某型低接触电阻率异面GaAs半导体光导开关的研究
发布时间:2019-02-23 10:14
【摘要】:光导开关(Photoconductive semiconductor switch, PCSS)也就是通过光控制导通与关断的半导体材料开关。光导开关是一种利用光能量激励半导体材料,使其电导率发生变化而产生电脉冲的光电转换器件。光导开关具有功率密度高(MW量级)、响应速度快(ps量级)、触发抖动低(ps量级)、抗电磁干扰能力强(良好的光电隔离)、体积小、易集成的优点。在大电流点火装置、拒止武器和高功率微波系统、精密时间同步、THz技术、瞬态测试、冲激雷达、电磁干扰与攻击系统等领域应用广泛。光导开关诞生以后,研究人员就孜孜不倦的研究着不同用途的光导开关的体材料,对于材料的实验和研究从未停止。第一代半导体材料中的Si,第二代半导体材料中的GaAs,第三代半导体材料中的SiC都被广泛应用到光导开关中。常温下GaAs的电子迁移率可达8500cm2/V·s,比Si和SiC都要高得多,载流子的寿命为O.1ns到10ns,实验数据表明,对于特定波长的光激励,GaAs光导开关的电压转换有着更高的效率。

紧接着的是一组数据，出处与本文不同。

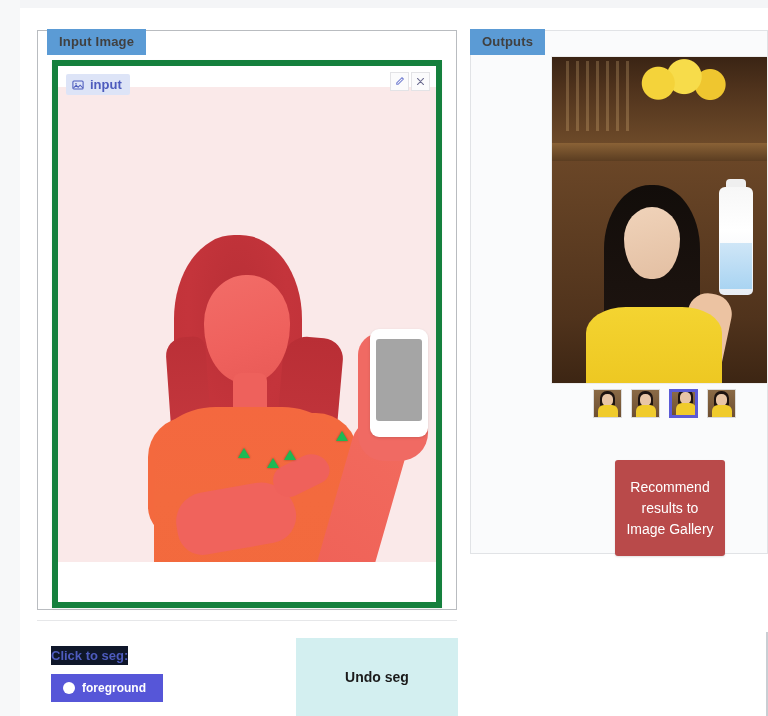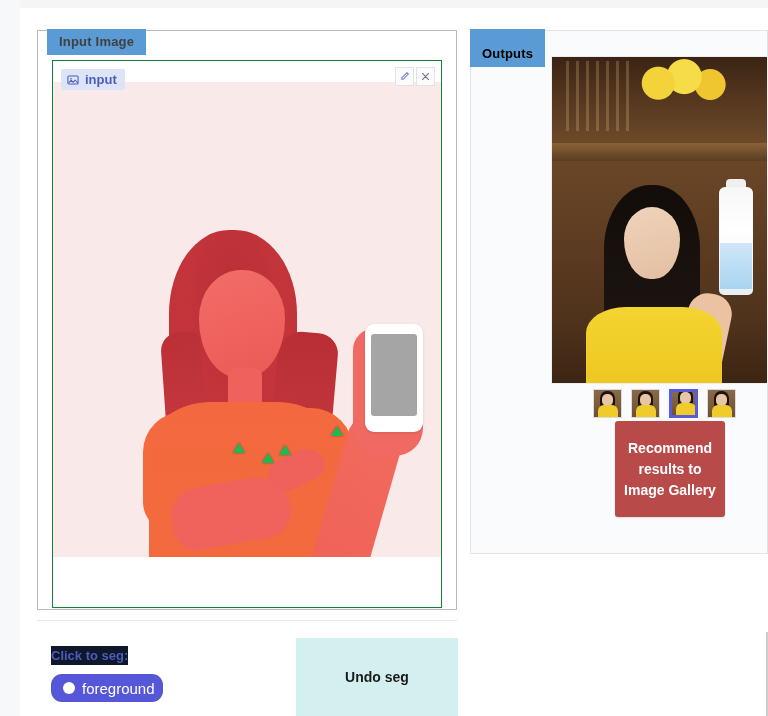"Outputs" .tab-outputs { color: #000000 -> #404040; padding: 17px 12px 6px 12px -> 5px 12px 6px 12px }
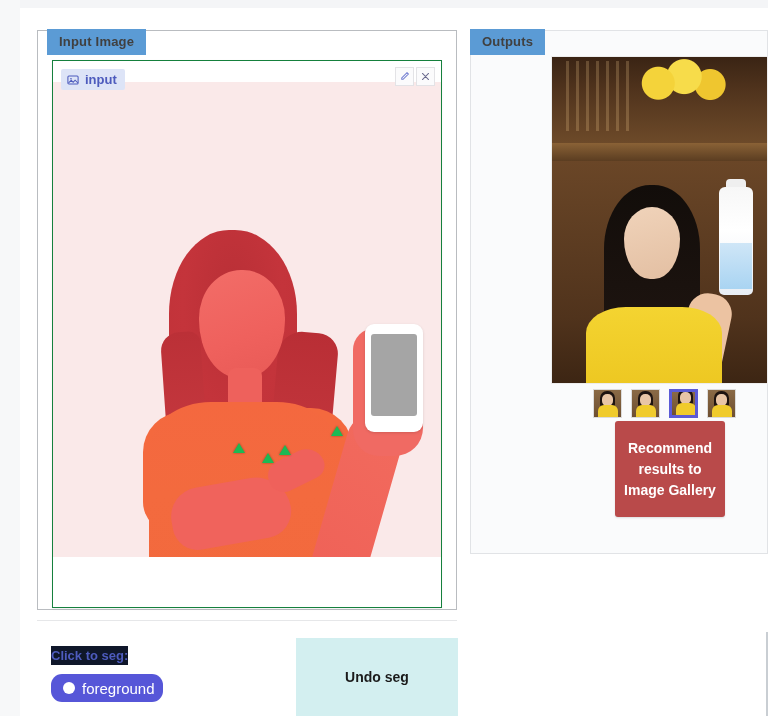"input" .image-card { border: 1px solid #15803d -> 6px solid #15803d }
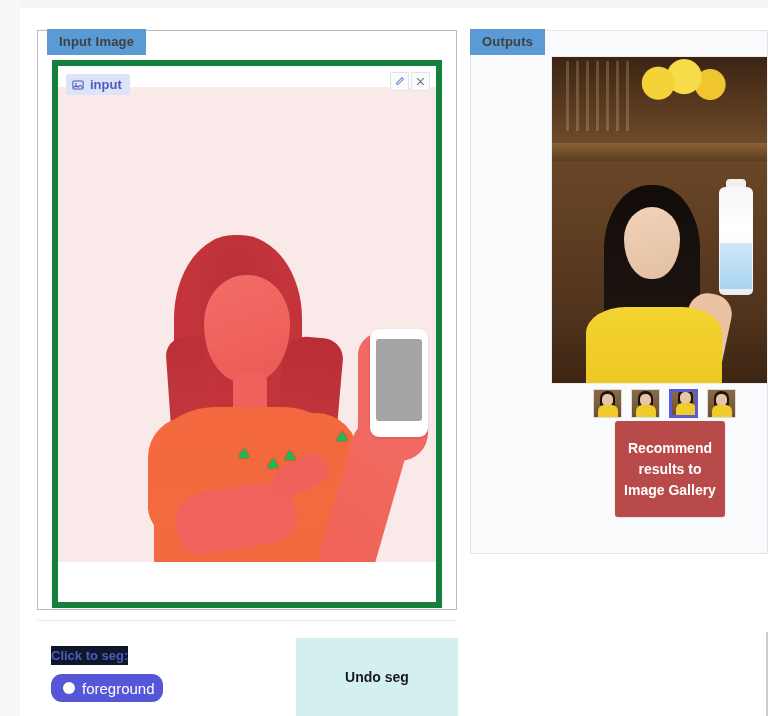"Recommend results to Image Gallery" .recommend-btn { font-weight: bold -> normal; top: 421px -> 460px }
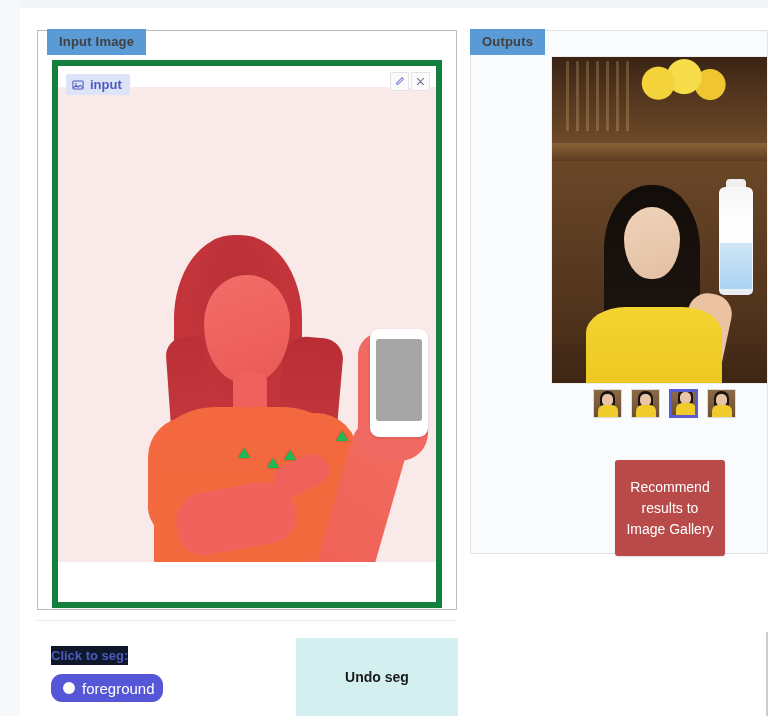"foreground" .radio-pill { border-radius: 11px -> 0; font-size: 15px -> 12px; font-weight: normal -> bold }
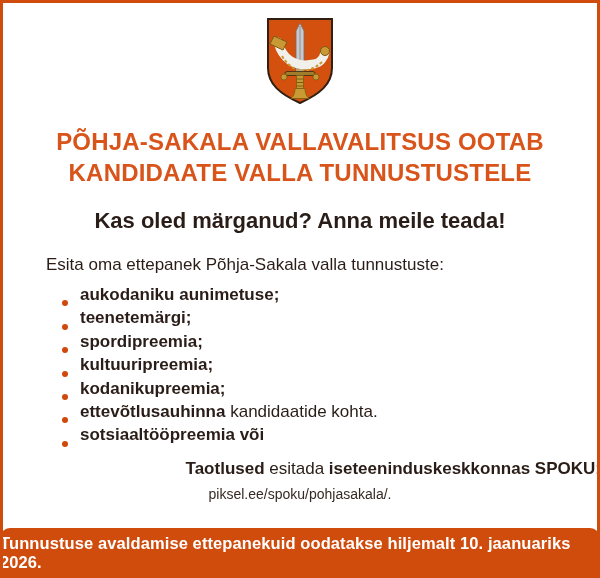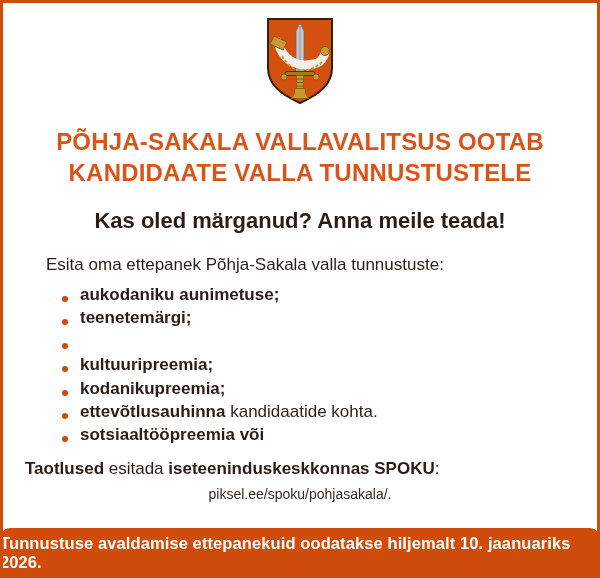"aukodaniku aunimetuse;" .list-item { align-items: center -> flex-end }
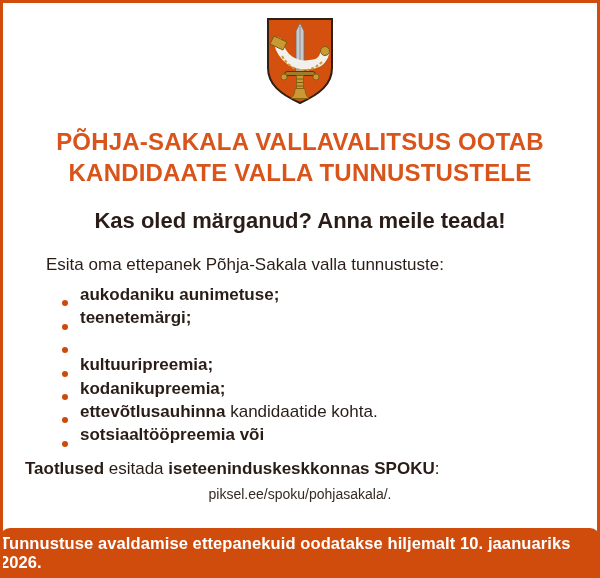"spordipreemia;" span { html: none -> <span><b>spordipreemia;</b></span> }
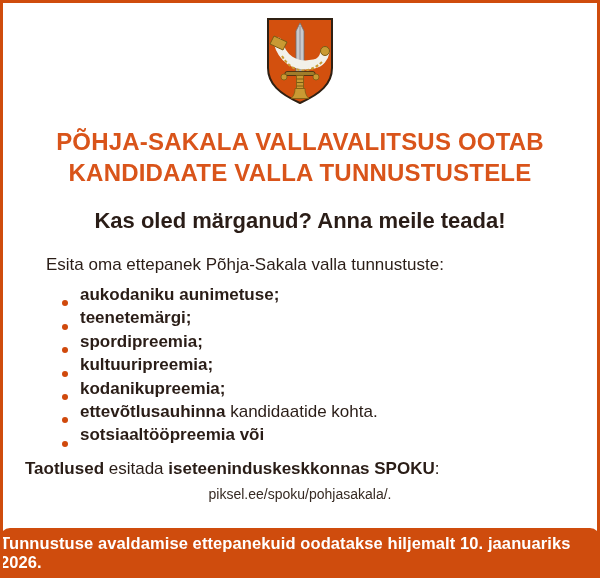"Taotlused esitada iseteeninduskeskkonnas" .apply-line { text-align: left -> right }
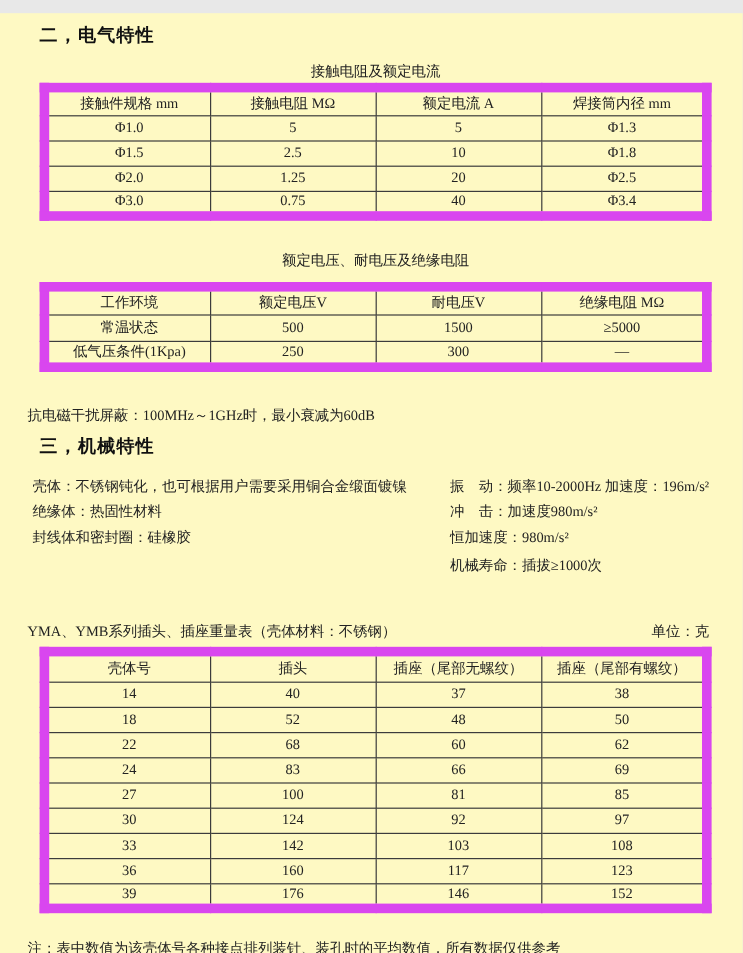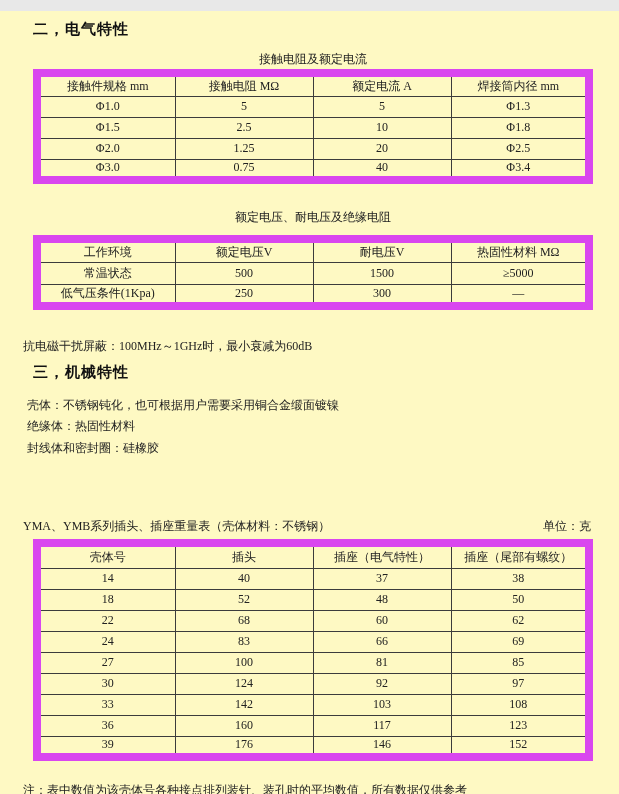"热固性材料 MΩ" th { text: 热固性材料 -> 绝缘电阻 }
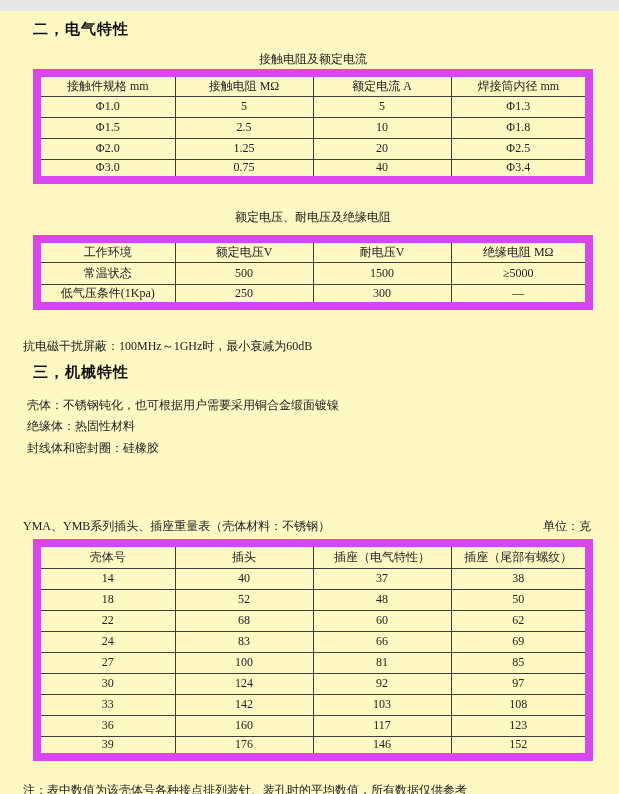"振 动：频率10-2000Hz 加速度：196m/s²" div.spec-block { html: none -> <div> <div>振 动：频率10-2000Hz 加速度：196m/s²</div> <div>冲 击：加速度980m/s²</div> <div>恒加速度：980m/s²</div> <div>机械寿命：插拔≥1000次</div> </div> }
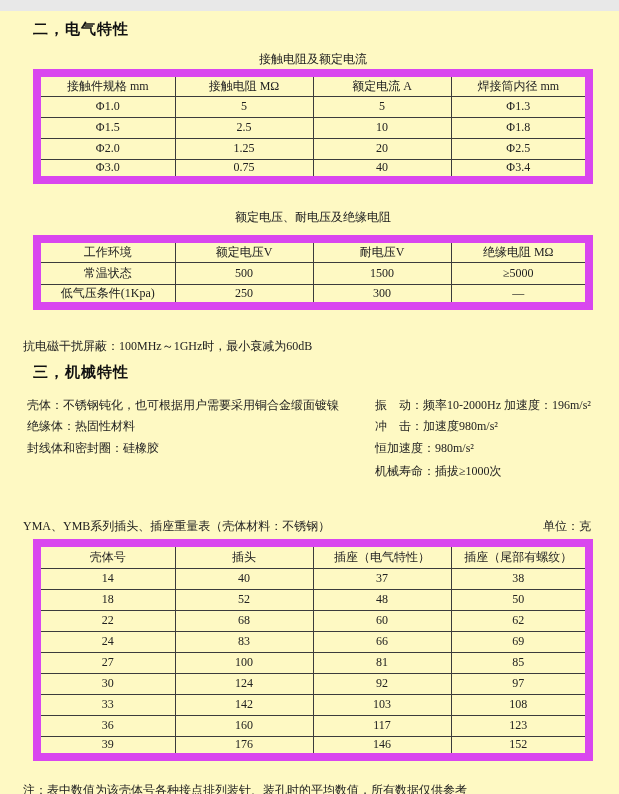"插座（电气特性）" th { text: 电气特性 -> 尾部无螺纹 }
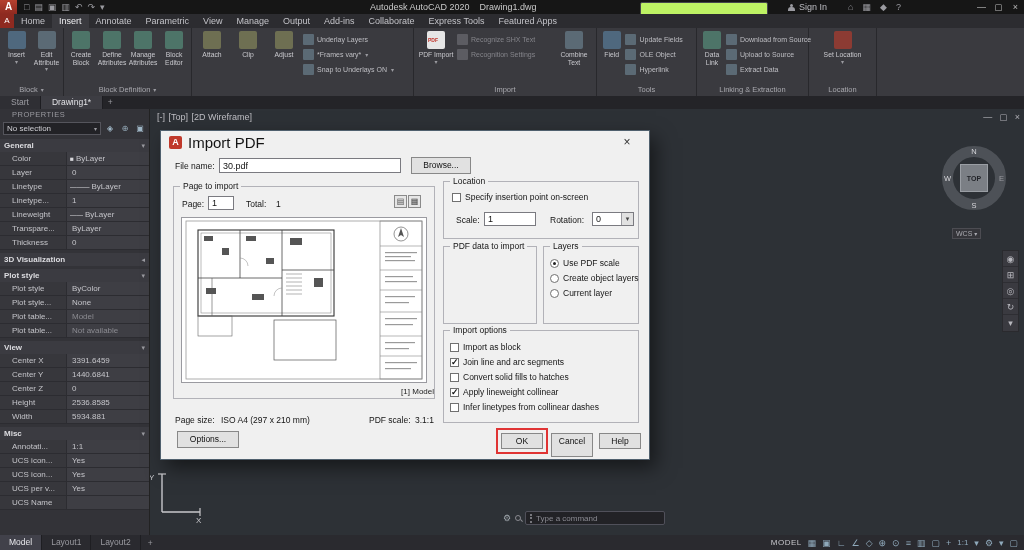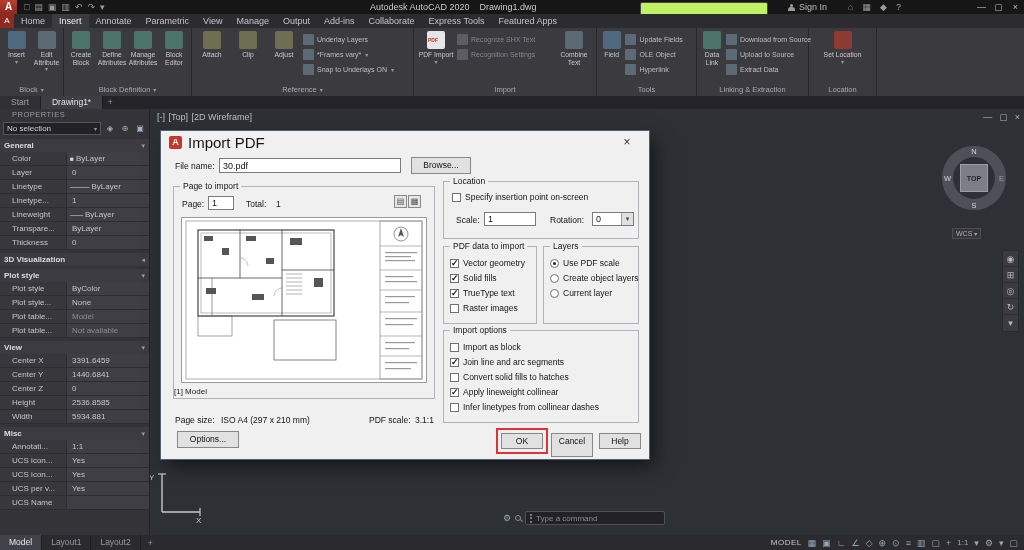"Reference" div.pfoot { html: <div> <span>Reference</span> <span>▾</span> </div> -> none }
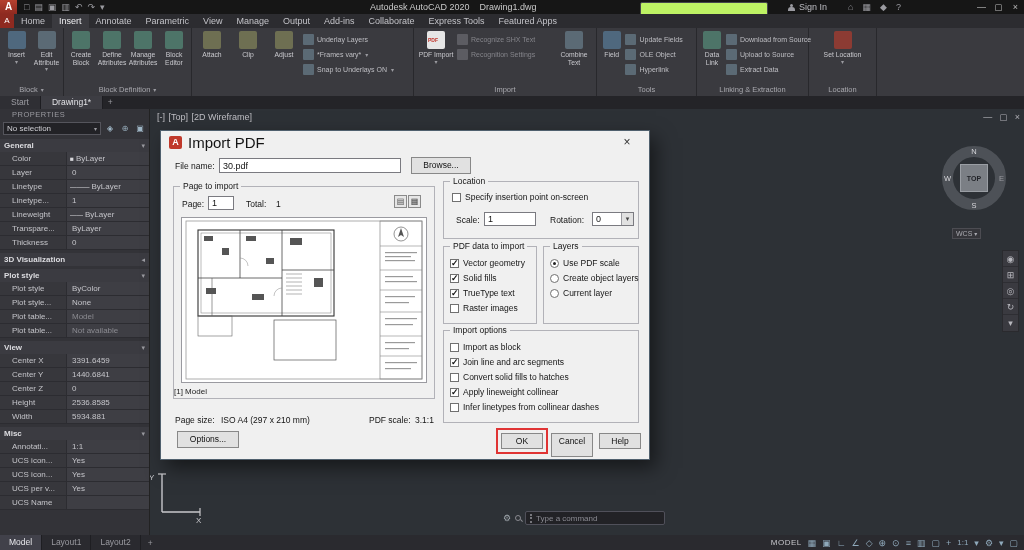"Vector geometry" div.cbcol { html: <div> <div> <span></span> <span>Vector geometry</span> </div> <div> <span></span> <span>Solid fills</span> </div> <div> <span></span> <span>TrueType text</span> </div> <div> <span></span> <span>Raster images</span> </div> </div> -> none }
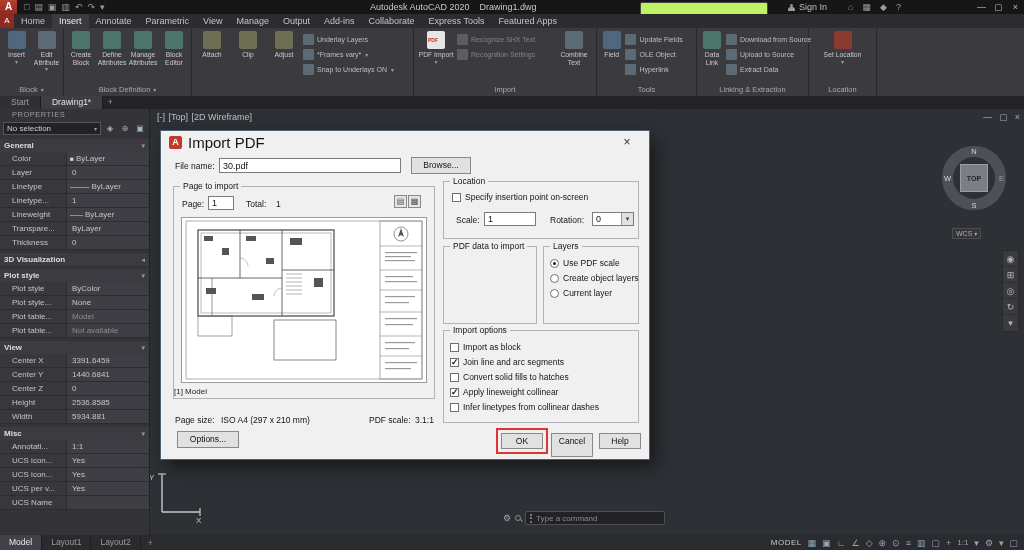"[1] Model" .caption { text-align: left -> right }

光导开关的核心部分是重掺杂半导体有源区与多层金属经合金化形成电极的欧姆接触。电极接触电阻的大小直接决定了光导开关的开关速度、效率和增益等性能,因此准确的测量光导开关欧姆接触的参数是研究光导开关的先决条件。欧姆接触性能的表征可以通过Ⅰ-Ⅴ特性曲线和接触电阻率测量来体现,也可以通过显微镜来扫描其形貌特征来直观表现。一个器件要想获得良好的性能,必须尽可能的降低器件电极的接触电阻率,从而减小接触上的压降,增大器件工作部分的压降。本论文的研究工作是围绕GaAs光导开关的制作工艺和欧姆接触性能分析研究展开的。论文叙述了光导开关的研究意义、结构和应用,在此基础上,介绍了光导开关的原理和欧姆接触的原理;通过对比和项目的要求确定了光导开关的衬底材料、电极金属体系和光导开关的结构;介绍了常见的欧姆接触电阻率测量的方法和光导开关的制作工艺;用圆点传输线测量方法对样品的接触电阻率进行了测量,用半导体电学特性测试仪测量了欧姆接触的I-V特性曲线,并且用AFM原子扫描显微镜对金属电极的形貌进行了扫描;论文最后对研究工作进行了总结和展望。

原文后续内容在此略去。